Jordan: Well, it's not homosexual at all. It has nothing to do with that really. It's pre-sexual. Francie is 8, 9, 10, at that age where young boys would just rather be with other boys, not little girls. And they have a bond that is strong and proud. It's part of what they rely on as they separate from the family, and in the case of this particular character Francie, the relationship between Francie and Joe is all the more important because Francie loses his mother and father. Another thing you ought to remember - and what the film tries to show - is that children have no language, no expression for certain enormous tragedies, like the death of a parent. Of course, it's a loss, and they are desperately said, but they can't really express it. But a mate betrays them, and they have the language and the justice of the playground and that's something they can invoke. Francie's anger sends him over the edge to destroy whatever took Joe away from him. But he can't destroy what took his father away - alcoholism. Or his mother - suicide. He can't really do much about that. But he can kill Mrs. Nugent. That he can do.

Q: Did you ever worry about casting Sinead O'Connor? About her not fitting in to what is really a small picture?

Jordan: Not really. She's perfect. She has the right kind of face for that kind of statue of the Virgin Mary. She's just enough other-worldly...now, casting Madonna would have bothered me. That would have scared me!

Q: May I ask a biz-type question? How did this art film come to be distributed by Warners? It's not the kind of film we expect from the majors...

Jordan: No, it's not. That's what I kept telling them. It was the darndest thing. You see, I had made a couple pictures with them - with stars like Liam and all that. I wanted to do something really different, so I bought the rights to Butcher Boy and paid for it myself, then I paid myself to work with the writer of the novel to adapt it into a screenplay.

All the time we were working, I'd see people from Warners. You know how it is, they ask you what you're doing. I kept saying, it's nothing for you.

Q: Who's "you" - who from Warner Brothers?

Jordan: Oh, y'know. The executives...and they'd say, no, we want to see it. We want to do this with you. Even though they didn't know anything about it.

Q: Who's "they" - who exactly?

Jordan: Oh well, I guess... David Geffen... and when we finished it, they insisted, so I sent them a copy of the screenplay, not expecting anything else. But they sent me back elaborate notes about the language. Y'know? "The problem of language" they called it - asking me to review other ways of saying what we started calling the F-word and the C-word. So I asked Peter to make up a list of alternatives, and good Gawd! Did we come up with some innovative swearing!

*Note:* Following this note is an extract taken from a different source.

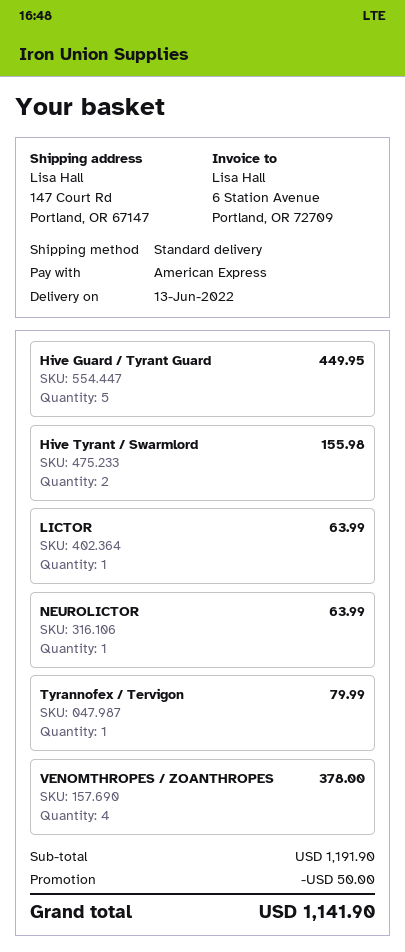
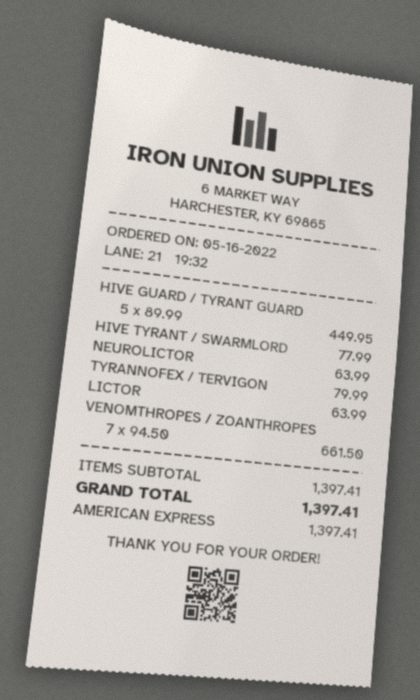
Hive Tyrant / Swarmlord: 2 for 155.98 -> 1 for 77.99
VENOMTHROPES / ZOANTHROPES: 4 for 378.00 -> 7 for 661.50
subtotal: 1191.90 -> 1397.41
discount: 50.00 -> none
total: 1141.90 -> 1397.41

Q: Did the language and the violence and all ever give you pause? Did you ever think twice about asking a child actor to do all that?

Jordan: Ahhhh, yes. Well. Hmmm, that was the problem really. At one point, I wasn't even sure I'd ever make the film. Not unless I could find someone to play Francie, which didn't seem likely. Because he has to be in motion. Constant motion and uninhibited and daring and innocent. It all seemed fairly unlikely. But then we found Eammon, and he was perfect.

Q: How could you know - just from an audition?

Jordan: Well, I asked them to do several scenes. But it was the movement. He was always doing something. He's irrepressible. And likable in real life, and I trusted that to carry over.

Q: Would you ever ask your own children to act? You have five, I believe - although I have no idea how you ever found time for all that!

Jordan: I was but fourteen when I started! No, that's a different matter. (stares long, quietly) My own children? No. But then acting is a talent. And if somebody wants to act, you can't stop him. But I don't see that in mine. So far.

Q: You've just finished shooting a film for Dreamworks?

Jordan: Yes, a psycho-horror picture called "In Dreams." It'll be fun to see how it turns out.

Q: You don't know yet?

Jordan: You never know until it's finished. And even then, there are always so many things you rethink...

Q: Is that why I shouldn't have asked you the first question?

Jordan: The first...? Oh yeah, that's how we got started. Well that's not so bad. Everything should start with a question. Everything.

So, dear Film Scouts, does this show the essential fairness of Neal Jordan?